**Change listing data**

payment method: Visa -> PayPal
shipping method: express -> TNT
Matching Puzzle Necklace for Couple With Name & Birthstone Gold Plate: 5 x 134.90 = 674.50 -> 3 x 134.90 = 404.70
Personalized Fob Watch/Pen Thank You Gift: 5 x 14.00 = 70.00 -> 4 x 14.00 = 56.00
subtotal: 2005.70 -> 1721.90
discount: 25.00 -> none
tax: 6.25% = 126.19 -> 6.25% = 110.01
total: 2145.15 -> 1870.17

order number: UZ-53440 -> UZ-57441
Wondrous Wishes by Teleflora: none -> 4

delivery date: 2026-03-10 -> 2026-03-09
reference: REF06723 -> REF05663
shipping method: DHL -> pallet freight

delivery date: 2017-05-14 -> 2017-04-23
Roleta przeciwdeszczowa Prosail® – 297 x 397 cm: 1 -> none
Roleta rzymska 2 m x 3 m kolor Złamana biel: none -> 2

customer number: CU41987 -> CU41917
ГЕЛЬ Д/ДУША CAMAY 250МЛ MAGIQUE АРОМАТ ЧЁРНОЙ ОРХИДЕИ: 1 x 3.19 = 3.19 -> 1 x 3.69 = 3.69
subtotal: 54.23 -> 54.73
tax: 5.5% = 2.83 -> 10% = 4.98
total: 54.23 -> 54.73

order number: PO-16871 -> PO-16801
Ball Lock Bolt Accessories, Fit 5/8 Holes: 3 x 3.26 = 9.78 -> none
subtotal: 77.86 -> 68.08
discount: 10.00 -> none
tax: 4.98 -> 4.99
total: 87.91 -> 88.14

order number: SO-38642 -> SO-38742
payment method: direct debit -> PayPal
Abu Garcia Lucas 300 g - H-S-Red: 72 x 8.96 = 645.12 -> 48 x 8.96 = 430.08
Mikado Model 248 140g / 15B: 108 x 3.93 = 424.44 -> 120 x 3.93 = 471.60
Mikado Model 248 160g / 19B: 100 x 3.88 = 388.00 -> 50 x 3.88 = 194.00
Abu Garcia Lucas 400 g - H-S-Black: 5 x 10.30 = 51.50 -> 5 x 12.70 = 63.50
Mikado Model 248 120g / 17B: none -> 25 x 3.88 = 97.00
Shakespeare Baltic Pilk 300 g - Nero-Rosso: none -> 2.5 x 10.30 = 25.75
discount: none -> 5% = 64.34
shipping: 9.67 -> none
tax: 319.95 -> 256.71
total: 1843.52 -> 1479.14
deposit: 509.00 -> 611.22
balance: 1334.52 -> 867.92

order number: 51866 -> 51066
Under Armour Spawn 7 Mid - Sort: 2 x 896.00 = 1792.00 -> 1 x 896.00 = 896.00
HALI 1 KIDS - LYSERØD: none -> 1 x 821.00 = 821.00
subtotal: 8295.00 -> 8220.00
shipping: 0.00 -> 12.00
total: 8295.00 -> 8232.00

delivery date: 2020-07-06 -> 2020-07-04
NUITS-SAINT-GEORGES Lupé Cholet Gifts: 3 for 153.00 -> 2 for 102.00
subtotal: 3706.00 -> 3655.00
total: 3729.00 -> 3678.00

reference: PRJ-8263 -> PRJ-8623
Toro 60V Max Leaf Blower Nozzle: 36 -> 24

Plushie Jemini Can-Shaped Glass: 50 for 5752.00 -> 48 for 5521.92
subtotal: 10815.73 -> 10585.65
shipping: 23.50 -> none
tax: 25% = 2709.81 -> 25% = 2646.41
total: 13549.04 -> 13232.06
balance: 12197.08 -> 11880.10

**TASK DESCRIPTION**
Taking the entries above, write out exactly each line from the one holding "discount: 25.00 -> none" to the one holding "Abu Garcia Lucas 300", both included, and stop there.

**EXERCISE RESPONSE**
discount: 25.00 -> none
tax: 6.25% = 126.19 -> 6.25% = 110.01
total: 2145.15 -> 1870.17

order number: UZ-53440 -> UZ-57441
Wondrous Wishes by Teleflora: none -> 4

delivery date: 2026-03-10 -> 2026-03-09
reference: REF06723 -> REF05663
shipping method: DHL -> pallet freight

delivery date: 2017-05-14 -> 2017-04-23
Roleta przeciwdeszczowa Prosail® – 297 x 397 cm: 1 -> none
Roleta rzymska 2 m x 3 m kolor Złamana biel: none -> 2

customer number: CU41987 -> CU41917
ГЕЛЬ Д/ДУША CAMAY 250МЛ MAGIQUE АРОМАТ ЧЁРНОЙ ОРХИДЕИ: 1 x 3.19 = 3.19 -> 1 x 3.69 = 3.69
subtotal: 54.23 -> 54.73
tax: 5.5% = 2.83 -> 10% = 4.98
total: 54.23 -> 54.73

order number: PO-16871 -> PO-16801
Ball Lock Bolt Accessories, Fit 5/8 Holes: 3 x 3.26 = 9.78 -> none
subtotal: 77.86 -> 68.08
discount: 10.00 -> none
tax: 4.98 -> 4.99
total: 87.91 -> 88.14

order number: SO-38642 -> SO-38742
payment method: direct debit -> PayPal
Abu Garcia Lucas 300 g - H-S-Red: 72 x 8.96 = 645.12 -> 48 x 8.96 = 430.08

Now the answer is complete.